Migrating your infrastructure to the cloud is usually a no-brainer for companies looking to make long term savings, improve performance and increase scalability. However, moving to the cloud can be a daunting prospect. Companies can run into huge problems when beginning a migration project ill-prepared. In this article, I’ll go over eight things you should consider when planning your strategy to migrate to the cloud.
Getting discovery right
Probably the biggest and most important element of discovery is the process of creating a comprehensive inventory of all of your servers, applications and their subsequent dependencies that altogether make up your environments. This can sometimes be overlooked when planning a migration but it’s crucially important to get this step right and ensure that discovery is done methodically and thoroughly, capturing as much information about your existing environment as possible.

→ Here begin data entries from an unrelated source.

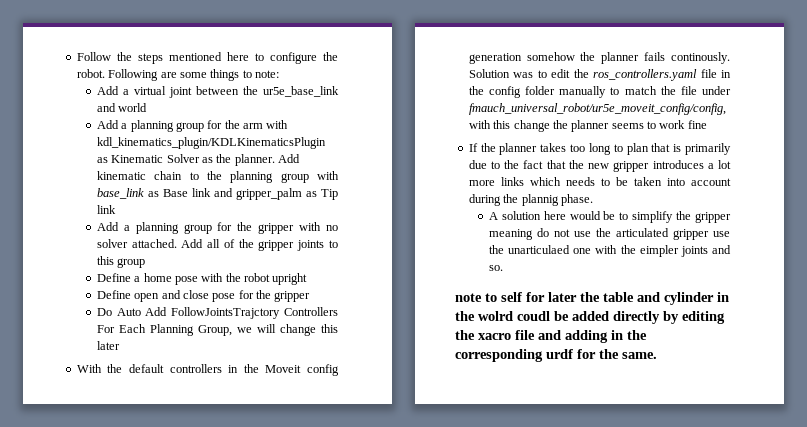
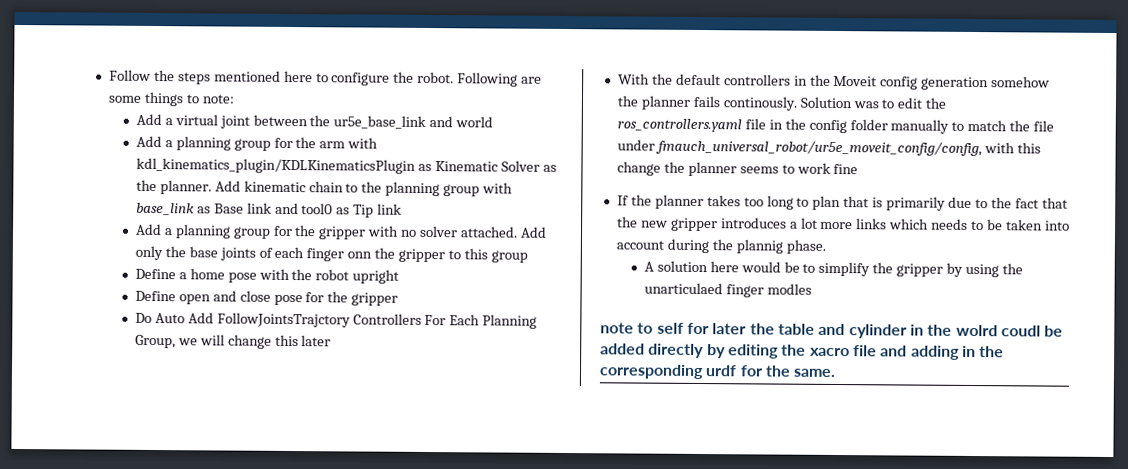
[235,188,302,200] gripper_palm -> [301,203,334,215] tool0
[207,239,325,251] all of the gripper joints -> [134,245,446,263] only the base joints of each finger onn the gripper
[488,228,730,240] [488,245,731,257] [488,265,503,271] meaning do not use the articulated gripper use the unarticulaed one with the eimpler joints and so. -> [946,262,1023,278] [643,282,812,298] by using the unarticulaed finger modles

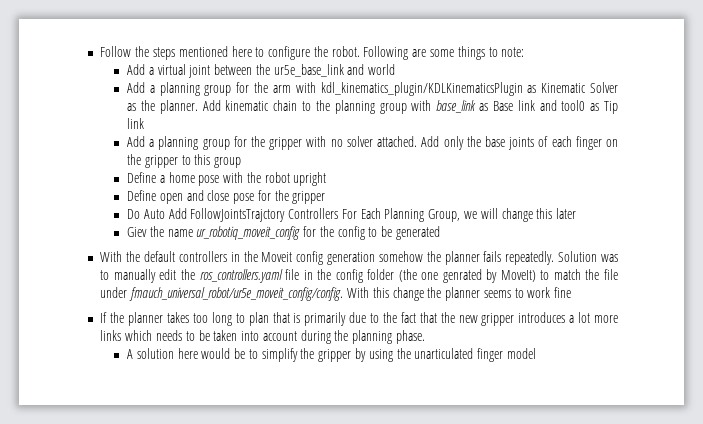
[347,251,373,259] onn -> [605,139,618,147] on
(332, 341) none -> [127,226,441,240] // Giev the name ur_robotiq_moveit_config for the config to be generated
[722,96,798,111] continously. -> [505,251,555,265] repeatedly.
(895, 104) none -> [113,269,156,283] manually
[890,119,950,134] manually -> [398,269,536,283] (the one genrated by MoveIt)
[654,139,1015,157] fmauch_universal_robot/ur5e_moveit_config/config, with -> [129,287,369,301] fmauch_universal_robot/ur5e_moveit_config/config. With
[735,239,783,254] plannig -> [352,330,393,344] planning
[643,282,812,298] [600,322,1064,339] [600,343,1005,360] [599,364,837,380] unarticulaed finger modles // note to self for later the table and cylinder in the wolrd coudl be added directly by editing the xacro file and adding in the corresponding urdf for the same. -> [414,348,536,362] unarticulated finger model

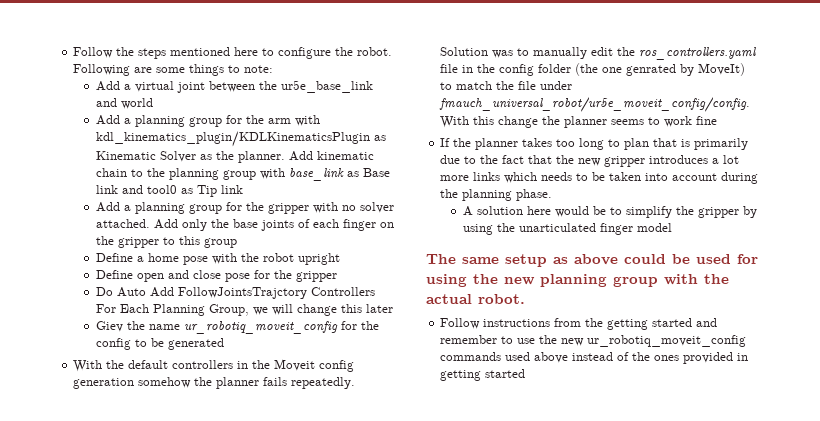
(536, 353) none -> [426,254,758,267] [426,274,729,287] [426,294,525,304] [440,318,718,330] [440,335,747,347] [440,352,749,364] [440,369,526,381] // The same setup as above could be used for using the new planning group with the actual robot. // Follow instructions from the getting started and remember to use the new ur_robotiq_moveit_config commands used above instead of the ones provided in getting started

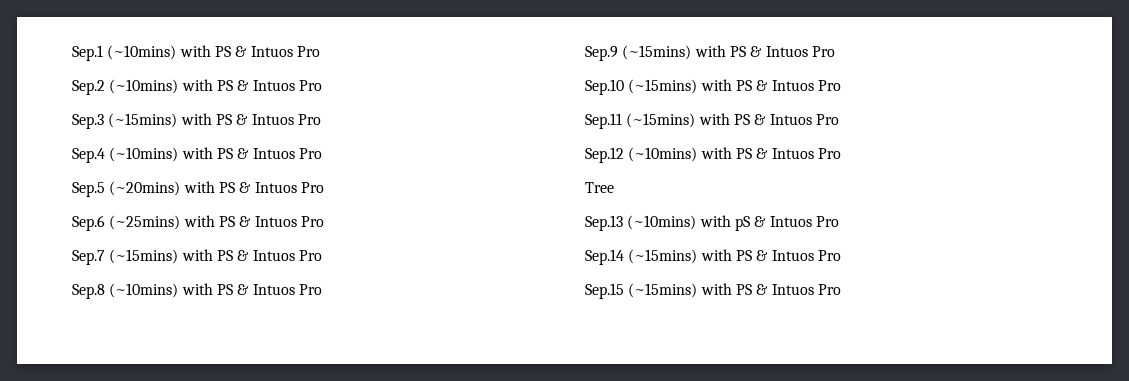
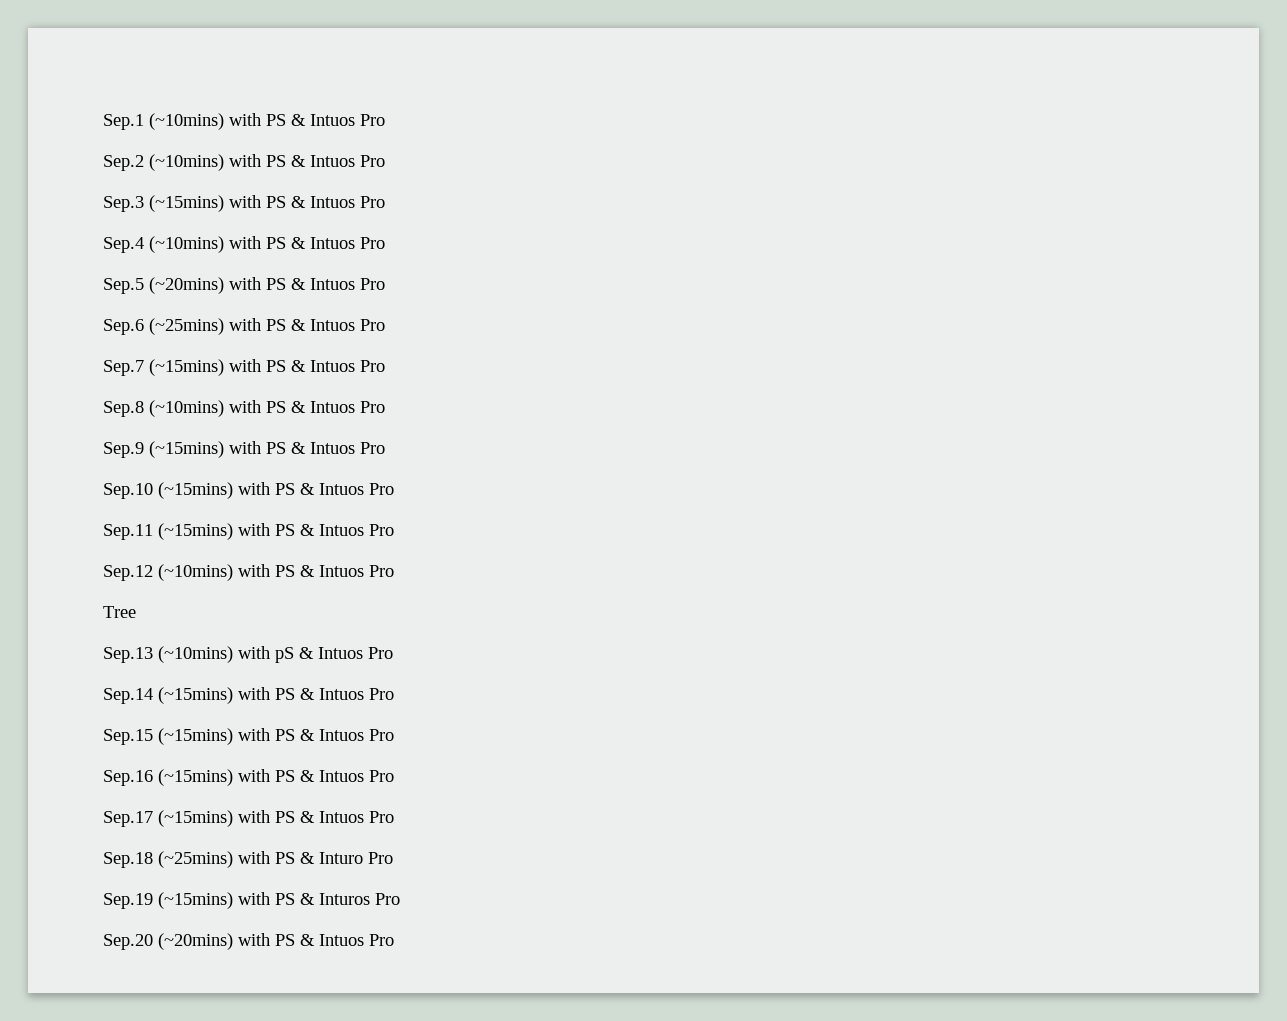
(841, 289) none -> [103,769,394,786] [103,810,394,827] [103,851,393,868] [103,892,400,909] [103,933,394,950] // Sep.16 (~15mins) with PS & Intuos Pro // Sep.17 (~15mins) with PS & Intuos Pro // Sep.18 (~25mins) with PS & Inturo Pro // Sep.19 (~15mins) with PS & Inturos Pro // Sep.20 (~20mins) with PS & Intuos Pro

Discovery will show you important things like the scale of your environment, operating systems that might not be supported post-migration, software that may not be compatible, license requirements that may change, systems which can be decommissioned and potentially problematic systems which will require special attention. Problematic systems you ask? How about the twenty year old PC under someone’s desk that no one dares reboot because it might be running the payroll system? You’re going to need to come up with a way to migrate that.
Discovery can be daunting and extremely time and resource consuming so the temptation to rush it is understandable. The problem with a rushed discovery though is ultimately a delayed project resulting in more engineer days and more expense. The phrase “if only we’d known that at the beginning of the project” is pretty disheartening when you’re in the middle of a multi-phase data centre migration.
Fortunately, discovery can be made much simpler. Using tools such as CloudPhysics or Cloudamize it is possible to gain a clearer insight into what your environment looks like, enabling you to make data driven decisions on your infrastructure migration. Building a detailed inventory of your systems and applications will inform the next phase of your migration plan.
Choosing a migration approach
Typically there are two main approaches when migrating systems to the cloud. These are usually referred to as “Big Bang” and “Phased”. There are pros and cons to both so it’s important to assess which approach will work best for you.
As the name suggests this is where you migrate all your systems and services at the same time in a big bang. You effectively switch over to the new environment immediately. This approach, as daunting as it sounds, can be quite effective. If your environment is reasonably small - say a handful of VMs and a simple network - then big bang might be the best approach. For example, migrating your web servers to the cloud while your database server remains on-premise to be migrated separately will probably result in having to maintain a VPN and some other complex but temporary network solutions. For a system where it is simply a handful of web servers and a database, big bang is probably the best approach.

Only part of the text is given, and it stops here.